START GIVEN ENTRIES

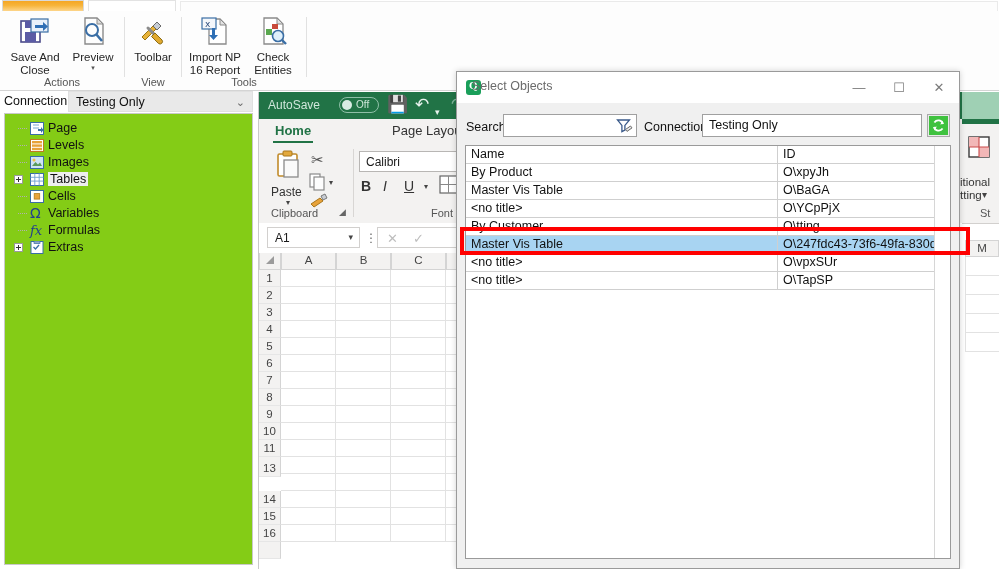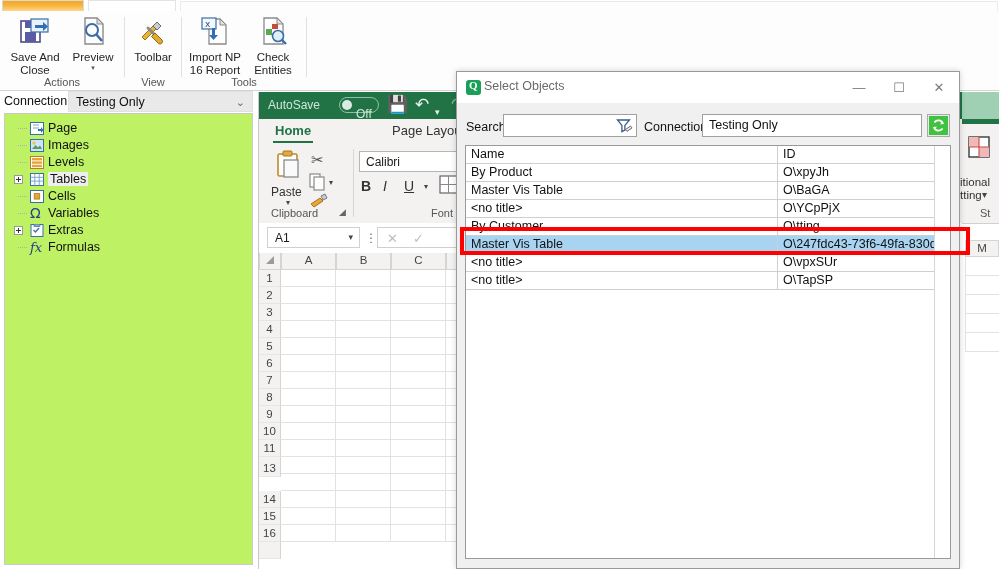--- a/index.html
+++ b/index.html
@@ -37,41 +37,41 @@
   
   #np-connbar{position:absolute;left:0;top:91px;width:255px;height:21px;background:#ffffff;}
   #np-connbar .lbl{position:absolute;left:4px;top:3px;font-size:12.5px;color:#111;}
   #np-conn-select{position:absolute;left:68px;top:0;width:185px;height:21px;
      background:#e9e9e9;border:1px solid #e0e0e0;box-sizing:border-box;}
   #np-conn-select .val{position:absolute;left:7px;top:3px;font-size:12.5px;color:#111;}
   #np-conn-select .chev{position:absolute;right:7px;top:4px;font-size:11px;color:#6a6a6a;}
 
   
   #np-tree{position:absolute;left:4px;top:113px;width:249px;height:452px;
-     background:#bef264;border:1px solid #c9c9c9;box-sizing:border-box;overflow:hidden;}
+     background:#84cc16;border:1px solid #c9c9c9;box-sizing:border-box;overflow:hidden;}
   .tree-row{position:relative;height:17px;padding-left:26px;box-sizing:border-box;}
   .tree-row .dash{position:absolute;left:13px;top:8px;width:9px;height:1px;
      background:repeating-linear-gradient(to right,#b0b0b0 0 1px,transparent 1px 2px);}
   .tree-row .plus{position:absolute;left:9px;top:4px;width:9px;height:9px;border:1px solid #9a9a9a;
      background:#fff;box-sizing:border-box;}
   .tree-row .plus::before{content:"";position:absolute;left:1px;top:3px;width:5px;height:1px;background:#333;}
   .tree-row .plus::after{content:"";position:absolute;left:3px;top:1px;width:1px;height:5px;background:#333;}
   .tree-row .ico{position:absolute;left:25px;top:2px;width:14px;height:13px;}
   .tree-row .txt{position:absolute;left:43px;top:1px;font-size:12.5px;color:#111;white-space:nowrap;}
   .tree-row.sel .txt{background:#eeeeee;padding:0 2px;}
 
   
   #xl{position:absolute;left:258px;top:92px;width:741px;height:477px;overflow:hidden;
       background:#ffffff;border-left:1px solid #c9c9c9;}
   #xl-title{position:absolute;left:0;top:0;width:741px;height:27px;background:#217346;}
   #xl-title .autosave{position:absolute;left:9px;top:6px;font-size:12px;color:#cfe6da;}
   #xl-toggle{position:absolute;left:80px;top:5px;width:40px;height:16px;border-radius:8px;
      border:1px solid #8fbfa7;box-sizing:border-box;}
   #xl-toggle .knob{position:absolute;left:2px;top:2px;width:10px;height:10px;border-radius:50%;background:#d9ece3;}
-  #xl-toggle .off{position:absolute;left:16px;top:1px;font-size:12px;color:#cfe6da;margin-top:8px;}
+  #xl-toggle .off{position:absolute;left:16px;top:1px;font-size:10px;color:#cfe6da;}
   .xl-qicon{position:absolute;top:4px;color:#e9f3ee;font-size:17px;line-height:18px;}
   #xl-tabs{position:absolute;left:0;top:27px;width:741px;height:26px;background:#f3f2f1;}
   .xl-tab{position:absolute;top:4px;font-size:13px;color:#333;}
   .xl-tab.active{color:#217346;font-weight:bold;}
   .xl-tab.active .ul{position:absolute;left:-2px;top:18px;width:calc(100% + 4px);height:2px;background:#217346;}
   #xl-ribbon{position:absolute;left:0;top:53px;width:741px;height:78px;background:#f3f2f1;
       border-bottom:1px solid #d2d0ce;}
   #xl-grid-area{position:absolute;left:0;top:131px;width:741px;height:346px;background:#ffffff;}
   #xl-namebox{position:absolute;left:8px;top:4px;width:93px;height:21px;background:#fff;border:1px solid #d2d0ce;box-sizing:border-box;}
   #xl-namebox .v{position:absolute;left:7px;top:3px;font-size:12px;}
@@ -96,21 +96,21 @@
   #xl-right .colM{position:absolute;left:3px;top:148px;width:34px;height:17px;background:#f3f2f1;
       border:1px solid #d4d4d4;box-sizing:border-box;text-align:center;line-height:15px;font-size:11.5px;color:#444;}
 
   
   #dlg{position:absolute;left:456px;top:71px;width:504px;height:498px;background:#f0f0f0;
        border:1px solid #9a9a9a;box-sizing:border-box;box-shadow:0 0 6px rgba(0,0,0,.18);}
   #dlg-title{position:absolute;left:0;top:0;width:502px;height:31px;background:#ffffff;}
   #dlg-qicon{position:absolute;left:9px;top:8px;width:15px;height:15px;border-radius:3px;background:#1a9f5a;}
   #dlg-qicon::after{content:"Q";position:absolute;left:3px;top:-1px;font-size:11px;font-weight:bold;color:#fff;
       font-family:"Liberation Serif",serif;}
-  #dlg-title .cap{position:absolute;left:27px;top:7px;font-size:12.5px;color:#6b6b6b;}
+  #dlg-title .cap{position:absolute;left:15px;top:7px;font-size:12.5px;color:#6b6b6b;}
   .wbtn{position:absolute;top:0;width:40px;height:31px;text-align:center;line-height:31px;color:#7b7b7b;font-size:13px;}
   #dlg-body{position:absolute;left:0;top:31px;width:502px;height:465px;background:#f0f0f0;}
   #dlg-search-lbl{position:absolute;left:9px;top:17px;font-size:12.5px;color:#111;}
   #dlg-search{position:absolute;left:46px;top:11px;width:134px;height:23px;background:#fff;
       border:1px solid #a0a0a0;box-sizing:border-box;}
   #dlg-search .inp{position:absolute;left:5px;top:4px;width:105px;border:none;outline:none;
       font-family:"Liberation Sans",sans-serif;font-size:12.5px;background:transparent;}
   #dlg-search .funnel{position:absolute;right:3px;top:3px;width:17px;height:16px;}
   #dlg-conn-lbl{position:absolute;left:187px;top:17px;font-size:12.5px;color:#111;}
   #dlg-conn{position:absolute;left:245px;top:11px;width:220px;height:23px;background:#fff;
@@ -242,38 +242,38 @@
             <path d="M3 3 h6 M3 6 h6" stroke="#7aa8d0" stroke-width="1"></path>
             <path d="M8 7 l3 0 0 -2 2.5 3 -2.5 3 0 -2 -3 0z" fill="#3a6ea5"></path>
           </svg>
       </span>
       <span class="txt">Page</span>
     </div>
     <div class="tree-row">
       <span class="dash"></span>
       <span class="ico">
         <svg width="14" height="13" viewBox="0 0 14 13">
-            <rect x=".5" y=".5" width="13" height="12" fill="#cfe4f5" stroke="#3a6ea5"></rect>
-            <circle cx="4" cy="4" r="1.5" fill="#f0c040"></circle>
-            <path d="M2 10 l3.5 -4 2.5 2.5 2 -2 2 3.5 z" fill="#5a9a5a"></path>
+            <rect x=".5" y=".5" width="13" height="12" fill="#fff" stroke="#c07a20"></rect>
+            <rect x="2" y="2" width="10" height="2.4" fill="#e8a33a"></rect>
+            <rect x="2" y="5.4" width="10" height="2.4" fill="#e8a33a"></rect>
+            <rect x="2" y="8.8" width="10" height="2.4" fill="#e8a33a"></rect>
           </svg>
       </span>
-      <span class="txt">Images</span>
+      <span class="txt">Levels</span>
     </div>
     <div class="tree-row">
       <span class="dash"></span>
       <span class="ico">
         <svg width="14" height="13" viewBox="0 0 14 13">
-            <rect x=".5" y=".5" width="13" height="12" fill="#fff" stroke="#c07a20"></rect>
-            <rect x="2" y="2" width="10" height="2.4" fill="#e8a33a"></rect>
-            <rect x="2" y="5.4" width="10" height="2.4" fill="#e8a33a"></rect>
-            <rect x="2" y="8.8" width="10" height="2.4" fill="#e8a33a"></rect>
+            <rect x=".5" y=".5" width="13" height="12" fill="#cfe4f5" stroke="#3a6ea5"></rect>
+            <circle cx="4" cy="4" r="1.5" fill="#f0c040"></circle>
+            <path d="M2 10 l3.5 -4 2.5 2.5 2 -2 2 3.5 z" fill="#5a9a5a"></path>
           </svg>
       </span>
-      <span class="txt">Levels</span>
+      <span class="txt">Images</span>
     </div>
     <div class="tree-row sel">
       <span class="plus"></span>
       <span class="ico">
         <svg width="14" height="13" viewBox="0 0 14 13">
             <rect x=".5" y=".5" width="13" height="12" fill="#fff" stroke="#3a6ea5"></rect>
             <path d="M.5 4.3 h13 M.5 8.1 h13 M4.8 .5 v12 M9.2 .5 v12" stroke="#6f9fd0" stroke-width=".9"></path>
           </svg>
       </span>
       <span class="txt">Tables</span>
@@ -285,36 +285,36 @@
             <rect x=".5" y=".5" width="13" height="12" fill="#fff" stroke="#3a6ea5"></rect>
             <rect x="4.2" y="3.6" width="5.5" height="5.5" fill="#e8a33a" stroke="#b37a18" stroke-width=".8"></rect>
           </svg>
       </span>
       <span class="txt">Cells</span>
     </div>
     <div class="tree-row">
       <span class="dash"></span>
       <span class="ico" style="font-size:14px;color:#23408e;line-height:13px;font-family:'DejaVu Sans',sans-serif;">Ω</span>
       <span class="txt">Variables</span>
+    </div>
+    <div class="tree-row">
+      <span class="dash"></span>
+      <span class="ico" style="font-size:13px;color:#23408e;line-height:13px;font-style:italic;font-family:'DejaVu Serif',serif;">fx</span>
+      <span class="txt">Formulas</span>
     </div>
     <div class="tree-row">
       <span class="plus"></span>
       <span class="ico">
         <svg width="14" height="13" viewBox="0 0 14 13">
             <rect x="1" y=".5" width="12" height="12" fill="#fff" stroke="#3a6ea5"></rect>
             <rect x="4" y="0" width="6" height="2.6" fill="#8fa8c8" stroke="#3a6ea5" stroke-width=".7"></rect>
             <path d="M3.5 6 l2 2 3.5 -4" stroke="#3a6ea5" stroke-width="1.3" fill="none"></path>
           </svg>
       </span>
       <span class="txt">Extras</span>
-    </div>
-    <div class="tree-row">
-      <span class="dash"></span>
-      <span class="ico" style="font-size:13px;color:#23408e;line-height:13px;font-style:italic;font-family:'DejaVu Serif',serif;">fx</span>
-      <span class="txt">Formulas</span>
     </div>
   </div>
 </div>
 
 <div id="xl">
   <div id="xl-title">
     <span class="autosave">AutoSave</span>
     <div id="xl-toggle">
       <span class="knob"></span>
       <span class="off">Off</span>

END GIVEN ENTRIES

WORK TO BE COMPLETED: Every line where "hidden" appears must be returned from the listing above.

EXERCISE ANSWER:
-     background:#bef264;border:1px solid #c9c9c9;box-sizing:border-box;overflow:hidden;}
+     background:#84cc16;border:1px solid #c9c9c9;box-sizing:border-box;overflow:hidden;}
   #xl{position:absolute;left:258px;top:92px;width:741px;height:477px;overflow:hidden;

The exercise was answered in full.